Z kolei nad wodą należy kąpać się tylko w miejscach strzeżonych. Dzieci w wodzie powinny być zawsze pod opieką. W razie niebezpieczeństwa trzeba wiedzieć, dokąd wezwać pomoc. Dobrze jest zapamiętać nazwę kąpieliska, najbliższy adres, numer wejścia na plażę.
Do zasad trzeba się dostosować również podczas jazdy na rowerze. Trzeba korzystać z wyznaczonych ścieżek. Gdy tylko to możliwe, wybierać trasy rowerowe – są bezpieczniejsze i przewidziane specjalnie dla rowerzystów. Zawsze sygnalizować manewry. Zmiana kierunku czy zatrzymanie się powinny być wcześniej wyraźnie i odpowiednio zasygnalizowane.Jadąc, nie słuchać głośnej muzyki i nie korzystać z telefonu. Nasza uwaga na drodze to podstawa.
Jak nie zostać
ofiarą handlu ludźmi
Z kolei stołeczna policja przypomina, że wakacje to czas marzeń o przygodzie, podróżach i nowym, lepszym życiu. Niestety – to także czas, kiedy handlarze ludźmi szczególnie aktywnie szukają swoich ofiar.

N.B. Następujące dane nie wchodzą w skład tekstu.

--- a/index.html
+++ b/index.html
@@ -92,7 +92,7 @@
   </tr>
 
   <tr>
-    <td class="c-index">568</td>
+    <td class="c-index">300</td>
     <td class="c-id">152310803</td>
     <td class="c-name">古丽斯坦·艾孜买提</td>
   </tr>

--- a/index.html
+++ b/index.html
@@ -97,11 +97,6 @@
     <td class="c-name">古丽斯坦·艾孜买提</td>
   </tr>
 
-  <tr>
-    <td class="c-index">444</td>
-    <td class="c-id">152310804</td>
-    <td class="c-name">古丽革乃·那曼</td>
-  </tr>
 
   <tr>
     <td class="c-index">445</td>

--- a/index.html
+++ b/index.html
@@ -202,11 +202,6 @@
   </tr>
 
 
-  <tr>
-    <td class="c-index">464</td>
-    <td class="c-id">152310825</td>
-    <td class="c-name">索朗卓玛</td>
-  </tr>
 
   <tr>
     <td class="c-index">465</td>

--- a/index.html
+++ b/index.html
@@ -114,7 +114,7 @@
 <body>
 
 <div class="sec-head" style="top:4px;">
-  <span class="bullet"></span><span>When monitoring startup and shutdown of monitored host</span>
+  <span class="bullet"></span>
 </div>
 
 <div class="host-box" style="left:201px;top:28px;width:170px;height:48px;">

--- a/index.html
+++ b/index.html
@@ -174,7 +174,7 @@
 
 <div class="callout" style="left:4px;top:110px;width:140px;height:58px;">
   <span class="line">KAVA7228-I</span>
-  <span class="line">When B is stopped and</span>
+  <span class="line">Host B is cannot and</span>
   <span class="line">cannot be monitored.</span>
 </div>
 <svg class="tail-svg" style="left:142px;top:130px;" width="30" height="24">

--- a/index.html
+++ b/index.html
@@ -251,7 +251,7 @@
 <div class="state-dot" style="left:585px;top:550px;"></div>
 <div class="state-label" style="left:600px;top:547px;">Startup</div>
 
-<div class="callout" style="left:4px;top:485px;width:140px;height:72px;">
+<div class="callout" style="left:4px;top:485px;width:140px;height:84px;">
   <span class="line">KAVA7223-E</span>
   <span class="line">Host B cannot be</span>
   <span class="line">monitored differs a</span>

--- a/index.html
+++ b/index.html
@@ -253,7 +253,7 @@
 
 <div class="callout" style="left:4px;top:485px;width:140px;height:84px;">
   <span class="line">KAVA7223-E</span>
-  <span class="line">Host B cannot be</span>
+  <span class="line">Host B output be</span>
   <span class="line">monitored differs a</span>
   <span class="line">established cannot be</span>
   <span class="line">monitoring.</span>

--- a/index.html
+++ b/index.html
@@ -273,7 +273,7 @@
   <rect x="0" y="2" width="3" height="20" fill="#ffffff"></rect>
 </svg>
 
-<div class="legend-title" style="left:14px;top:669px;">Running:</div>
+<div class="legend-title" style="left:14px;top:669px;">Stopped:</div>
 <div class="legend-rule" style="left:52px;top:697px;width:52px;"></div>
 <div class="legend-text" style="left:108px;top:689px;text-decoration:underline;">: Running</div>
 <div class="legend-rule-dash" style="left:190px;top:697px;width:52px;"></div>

Funkcjonariusze przypominają, że ofiary handlu ludźmi nie trafiają od razu do niewoli – często w tę pułapkę wchodzą nieświadomie, kierując się zaufaniem, miłością albo nadzieją na lepszy los. Jednym z najczęstszych zagrożeń, z jakim możemy się spotkać, jest tzw. loverboy – mężczyzna, który rozkochuje, obiecuje wspólną przyszłość, wyjazd za granicę, a potem sprzedaje drugą osobę jak towar. Każdego roku takie historie dzieją się także w Polsce – w dużych i małych miasteczkach, wśród młodych ludzi szukających miłości i szansy na lepszą przyszłość.
„Loverboy” to często ktoś, kto pochodzi z tej samej miejscowości. Wraca zza granicy, roztacza wizję sukcesu i lepszej przyszłości. Zazwyczaj jest czarujący, uważny, idealnie dopasowany do marzeń swojej ofiary. Najczęściej „poluje” na młode dziewczyny – zwłaszcza te, które szukają akceptacji albo marzą o wyrwaniu się z małego miasta. Buduje relację, która na pierwszy rzut oka wygląda jak prawdziwa miłość, ale to planowana manipulacja.
Loverboye pojawiają się zarówno w małych miejscowościach, jak i w dużych miastach. Często znają swoje ofiary z lokalnych środowisk albo kontaktują się z nimi przez media społecznościowe. Schemat ich działania jest zawsze podobny – najpierw bombardują swoją ofiarę uczuciami i emocjonalnie uzależniają od siebie. Potem kuszą ofertą wspólnego wyjazdu za granicę, a na końcu bez skrupułów sprzedają np. do domu publicznego.
Jakie objawy powinny
być niepokojące?
-
Zbyt szybkie tempo relacji – jeśli ktoś bardzo szybko mówi o miłości, wspólnej przyszłości i wyjazdach – powinno to wzbudzić Twoją czujność.
-
Presja na wyjazd – jeśli ktoś namawia Cię na zagraniczny wyjazd i nie pozwala się nad tym zastanowić – uważaj.
-
Brak konkretnych informacji na temat wyjazdu – jeśli nie możesz sprawdzić pracodawcy, miejsca zakwaterowania lub szczegółów podróży – uważaj – to może być pułapka.
-
Brak chęci kontaktu z Twoją rodziną lub przyjaciółmi – jeśli ktoś Cię izoluje i mówi, że tylko on się o Ciebie troszczy – to może być znak ostrzegawczy.
Jak się
zabezpieczyć?
-
Zawsze zostawiaj rodzinie lub przyjaciołom pełne dane osoby, z którą wyjeżdżasz.
-
Zapisz najbliższym adres zakwaterowania i miejsca pracy.
-
Przed wyjazdem ustal z najbliższymi bezpieczne hasło – jeśli poczujesz się zagrożony/a, wystarczy, że powiesz to hasło przez telefon, a bliscy będą wiedzieli, że dzieje się coś złego.
-
Zapisz sobie kontakt do polskiej ambasady lub konsulatu.
-
Zrób kserokopię dokumentów
-
Jeśli coś zaczyna wzbudzać Twój niepokój – lepiej się wycofać.
Mimo, że większość tych porad jest powtarzanych rok rocznie wciąż warto je sobie powtórzyć i potraktować je jak najpoważniej. W chwili zagrożenia na pewno nie będzie czasu na powtórkę.